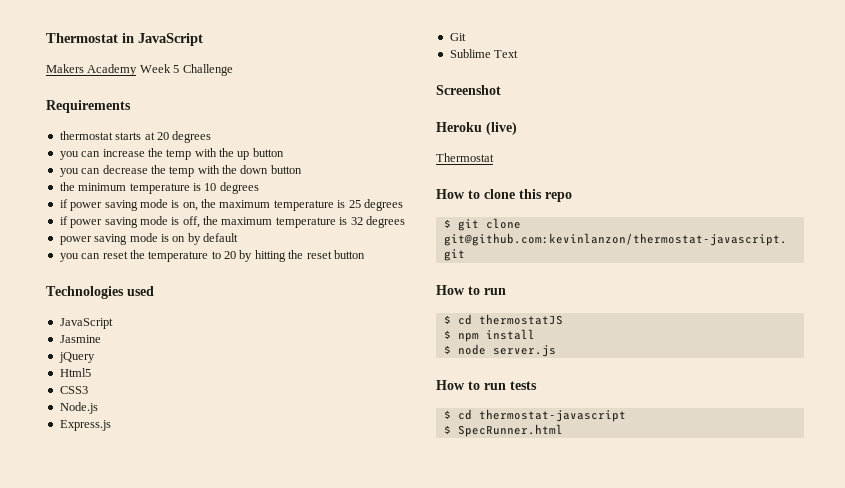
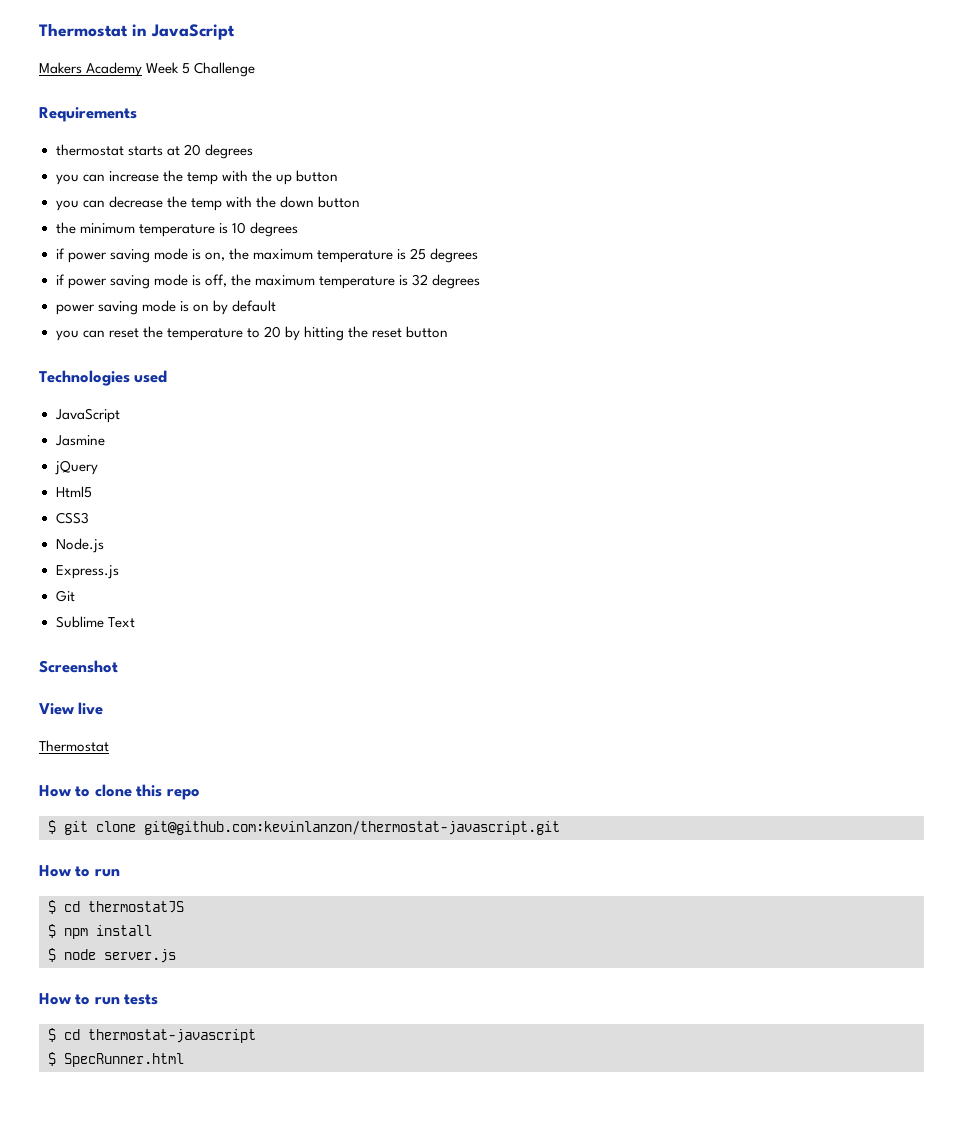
- Heroku (live)
+ View live

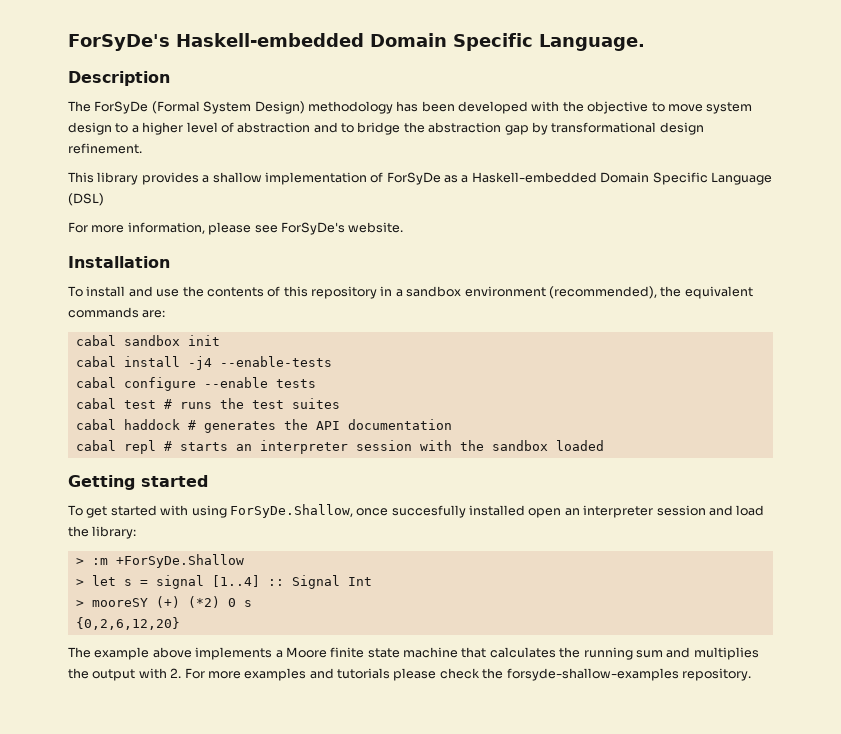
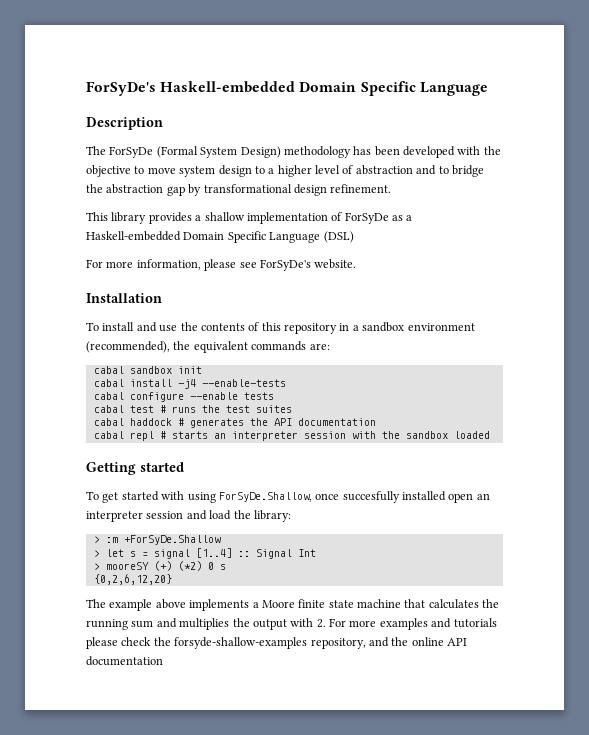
- ForSyDe's Haskell-embedded Domain Specific Language.
+ ForSyDe's Haskell-embedded Domain Specific Language
- The example above implements a Moore finite state machine that calculates the running sum and multiplies the output with 2. For more examples and tutorials please check the forsyde-shallow-examples repository.
+ The example above implements a Moore finite state machine that calculates the running sum and multiplies the output with 2. For more examples and tutorials please check the forsyde-shallow-examples repository, and the online API documentation

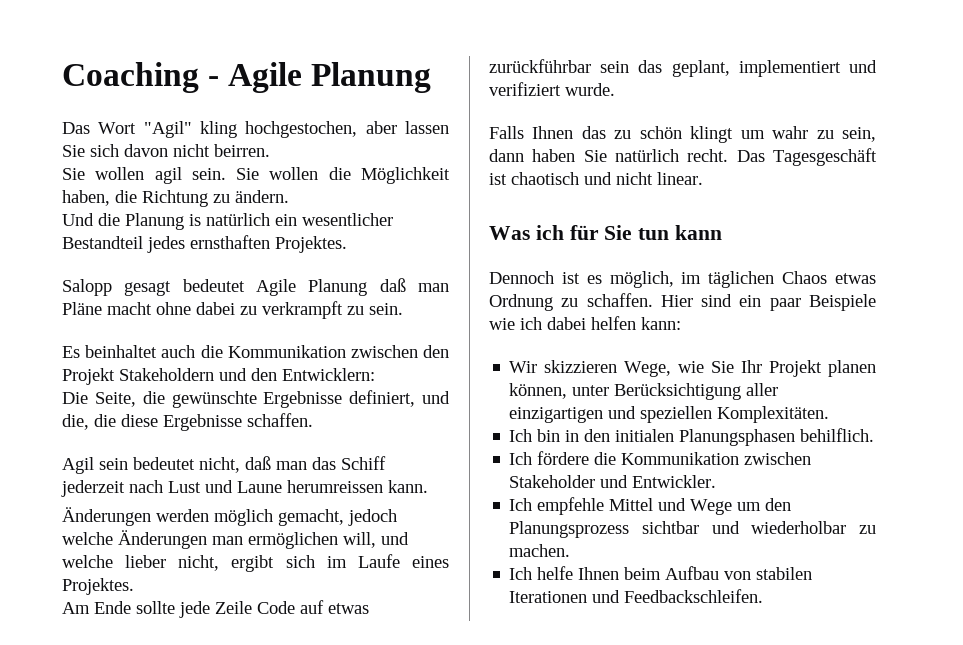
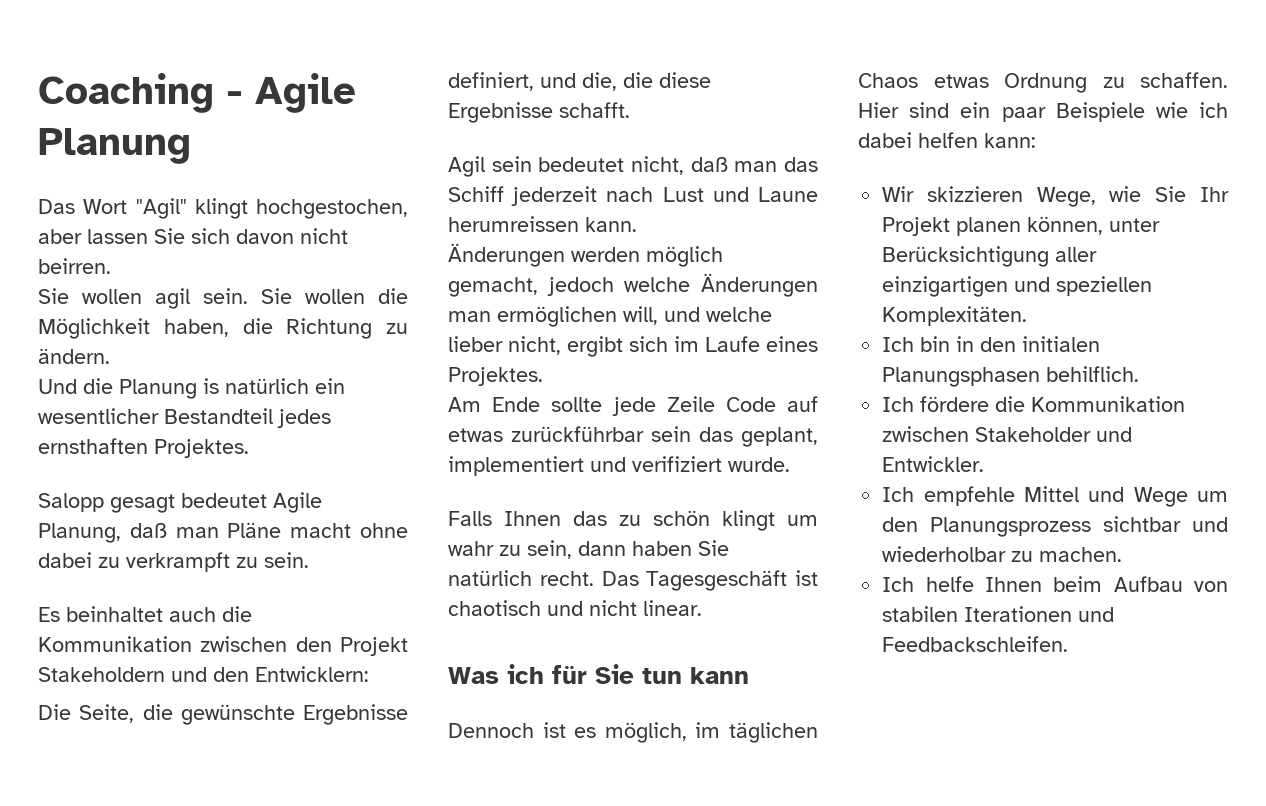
- Das Wort "Agil" kling hochgestochen, aber lassen Sie sich davon nicht beirren.
+ Das Wort "Agil" klingt hochgestochen, aber lassen Sie sich davon nicht beirren.
- Salopp gesagt bedeutet Agile Planung daß man Pläne macht ohne dabei zu verkrampft zu sein.
+ Salopp gesagt bedeutet Agile Planung, daß man Pläne macht ohne dabei zu verkrampft zu sein.
- Die Seite, die gewünschte Ergebnisse definiert, und die, die diese Ergebnisse schaffen.
+ Die Seite, die gewünschte Ergebnisse definiert, und die, die diese Ergebnisse schafft.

▶ [ACTIVITY]:
Considering only lines of the records that hold the string "hochgestochen", state how many there are and nothing else.

▶ [ANSWER TO THIS TASK]:
2